What you have to do:
From the line containing "Density | Min Value: 1 -> 3" through the end of the entries, please repeat every line exactly and nothing more; the pictures do not belong in the copy.

--

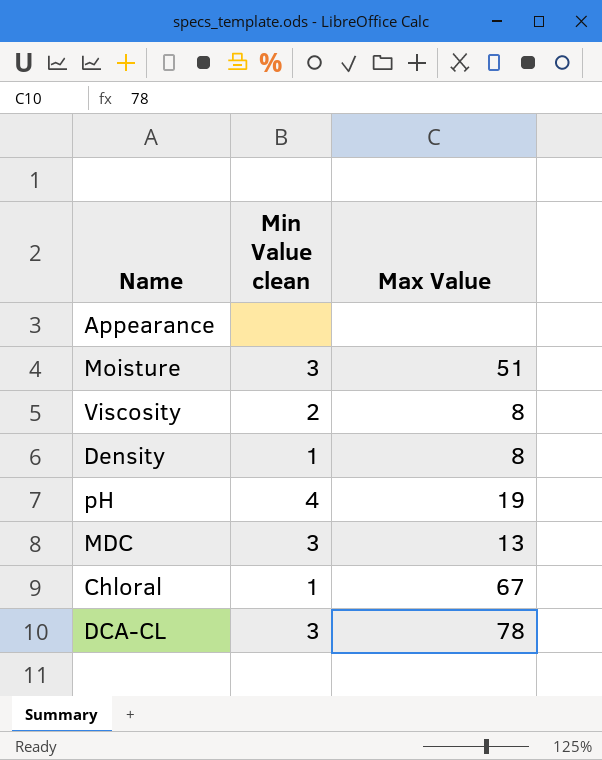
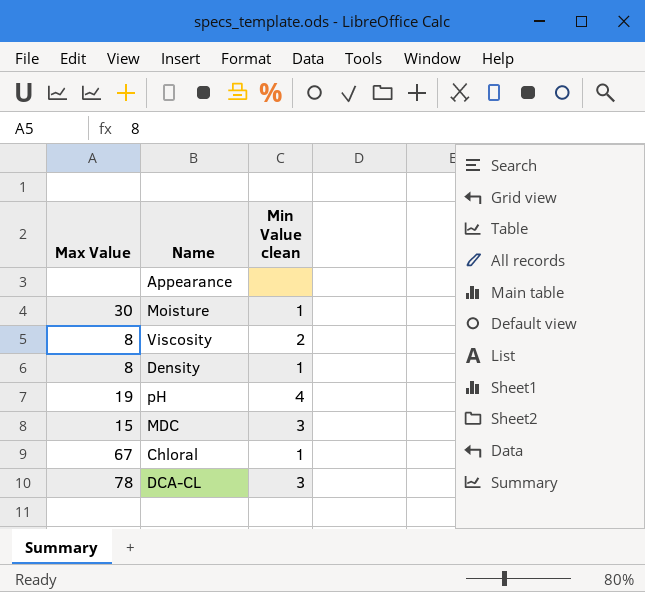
column Max Value | position: 3 -> 1
Moisture | Max Value: 51 -> 30
Moisture | Min Value clean: 3 -> 1
MDC | Max Value: 13 -> 15

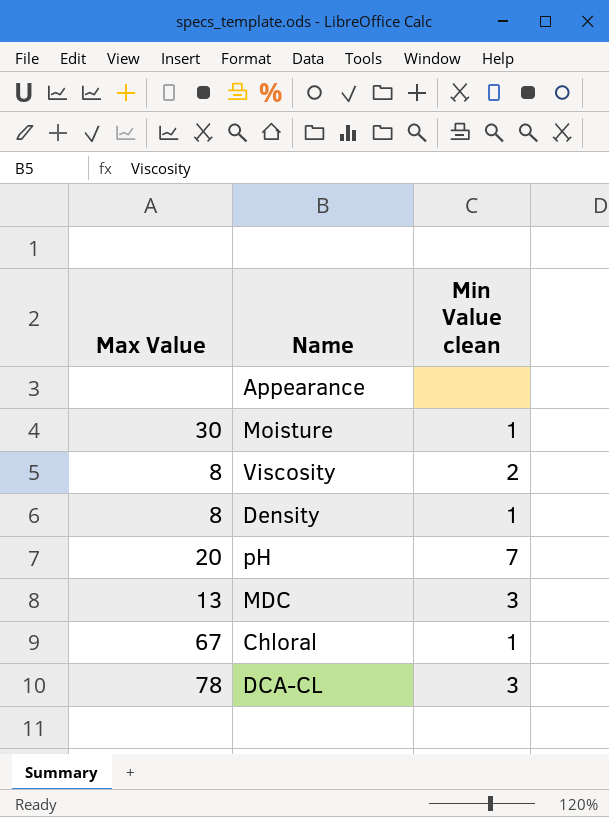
pH | Max Value: 19 -> 20
pH | Min Value clean: 4 -> 7
MDC | Max Value: 15 -> 13

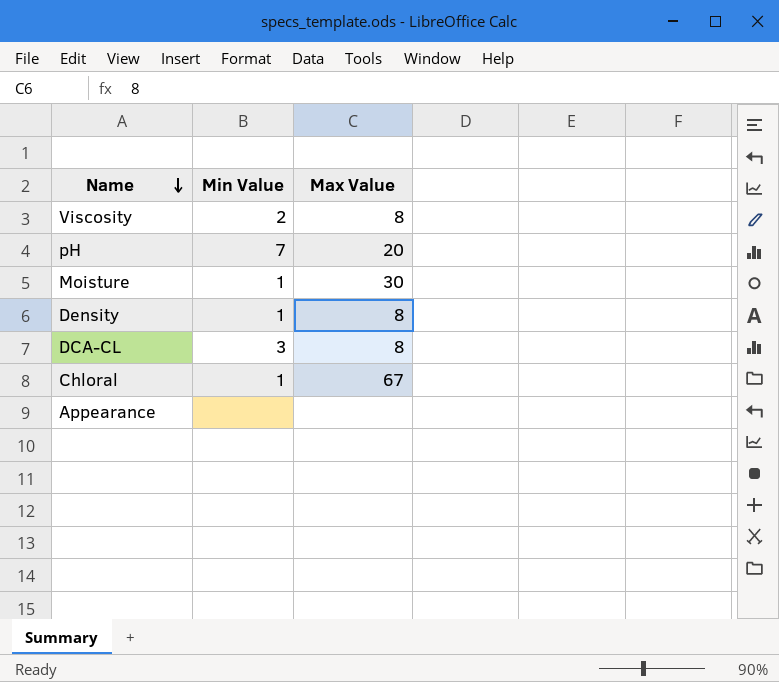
row order: none -> Name descending
column name: Min Value clean -> Min Value
column Max Value | position: 1 -> 3
row MDC: 13 | 3 -> none
DCA-CL | Max Value: 78 -> 8

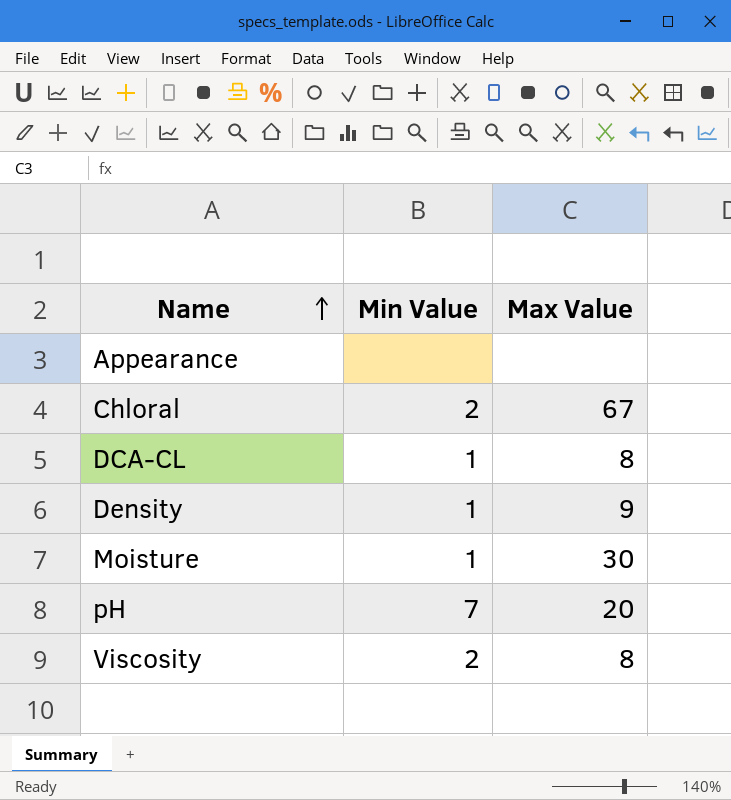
row order: Name descending -> Name ascending
Chloral | Min Value: 1 -> 2
DCA-CL | Min Value: 3 -> 1
Density | Max Value: 8 -> 9

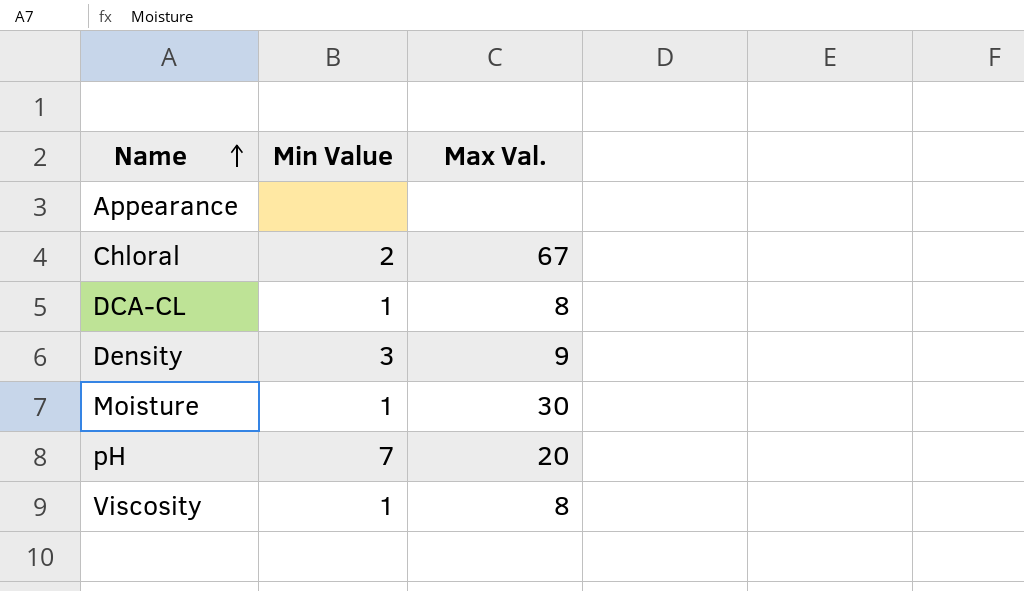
column name: Max Value -> Max Val.
Density | Min Value: 1 -> 3
Viscosity | Min Value: 2 -> 1

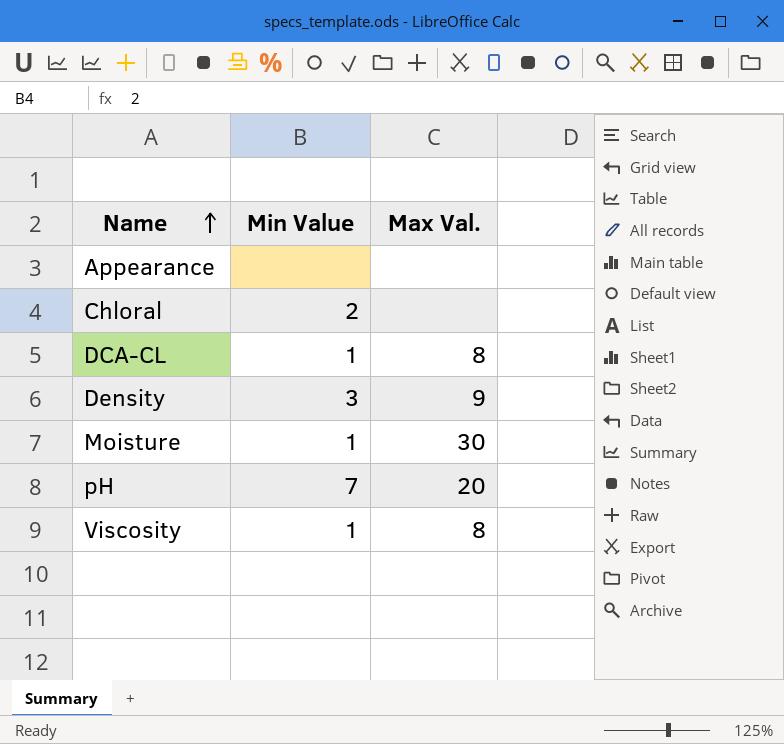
Chloral | Max Val.: 67 -> none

--

Reply to the exercise:
Density | Min Value: 1 -> 3
Viscosity | Min Value: 2 -> 1

Chloral | Max Val.: 67 -> none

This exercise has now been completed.